Task> Below are the records; retype each one exactly.

[Start of Attachment]

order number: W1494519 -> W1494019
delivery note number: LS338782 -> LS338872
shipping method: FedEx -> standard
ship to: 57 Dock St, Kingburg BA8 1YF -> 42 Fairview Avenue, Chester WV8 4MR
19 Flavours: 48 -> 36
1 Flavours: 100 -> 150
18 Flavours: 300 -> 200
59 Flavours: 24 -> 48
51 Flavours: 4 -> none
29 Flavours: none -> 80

[End of Attachment]

Reply>
order number: W1494519 -> W1494019
delivery note number: LS338782 -> LS338872
shipping method: FedEx -> standard
ship to: 57 Dock St, Kingburg BA8 1YF -> 42 Fairview Avenue, Chester WV8 4MR
19 Flavours: 48 -> 36
1 Flavours: 100 -> 150
18 Flavours: 300 -> 200
59 Flavours: 24 -> 48
51 Flavours: 4 -> none
29 Flavours: none -> 80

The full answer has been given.